INSIDE THE HUMAN GENOME PROJECT

Not the book for detailed explications of the technology underlying the findings, but readers will appreciate the...

Veteran science writer McElheny (Watson and DNA, 2003, etc.) chronicles the history of genomics research.

A couple decades ago, the idea of the government supporting a project to map and sequence the whole human genome—locate where the genes are and specify the precise order of nucleotides that make up “the language of life”—was a gleam in the eye of a few stellar pioneers, but looked down upon by an equally stellar group of naysayers. With the advent of Big Biology in the ’90s, however, massive amounts of money poured into the National Institutes of Health, which, along with the Department of Energy and foundations abroad, supported international teams at multiple laboratories. Then came private competition in the form of American biologist and entrepreneur J. Craig Venter.

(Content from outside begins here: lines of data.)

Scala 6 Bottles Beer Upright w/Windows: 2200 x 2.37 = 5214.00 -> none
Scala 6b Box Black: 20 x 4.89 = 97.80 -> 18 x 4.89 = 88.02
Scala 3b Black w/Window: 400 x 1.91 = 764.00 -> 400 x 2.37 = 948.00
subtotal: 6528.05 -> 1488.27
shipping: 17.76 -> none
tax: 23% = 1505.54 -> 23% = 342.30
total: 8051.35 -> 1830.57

McElheny devotes more than half the book to this narrative, which ends with the Clinton administration’s announcement of the completion of first drafts of the human genome by both Venter and the NIH’s Francis Collins in 2000. Throughout the book, the author provides well-developed profiles and anecdotes of the characters involved, but the real value is in McElheny’s enumeration of the astonishing complexities in human and other genomes revealed by today’s sophisticated technologies. Even the definition of a gene is no longer clear. There are split genes, noncoding sequences overlapping coded ones and much more, as well as lots of activity involving so-called junk DNA. Add epigenetics—the study of nongenetic factors that modify the action of genes—and scientists now have puzzles galore to inspire the next biological revolution.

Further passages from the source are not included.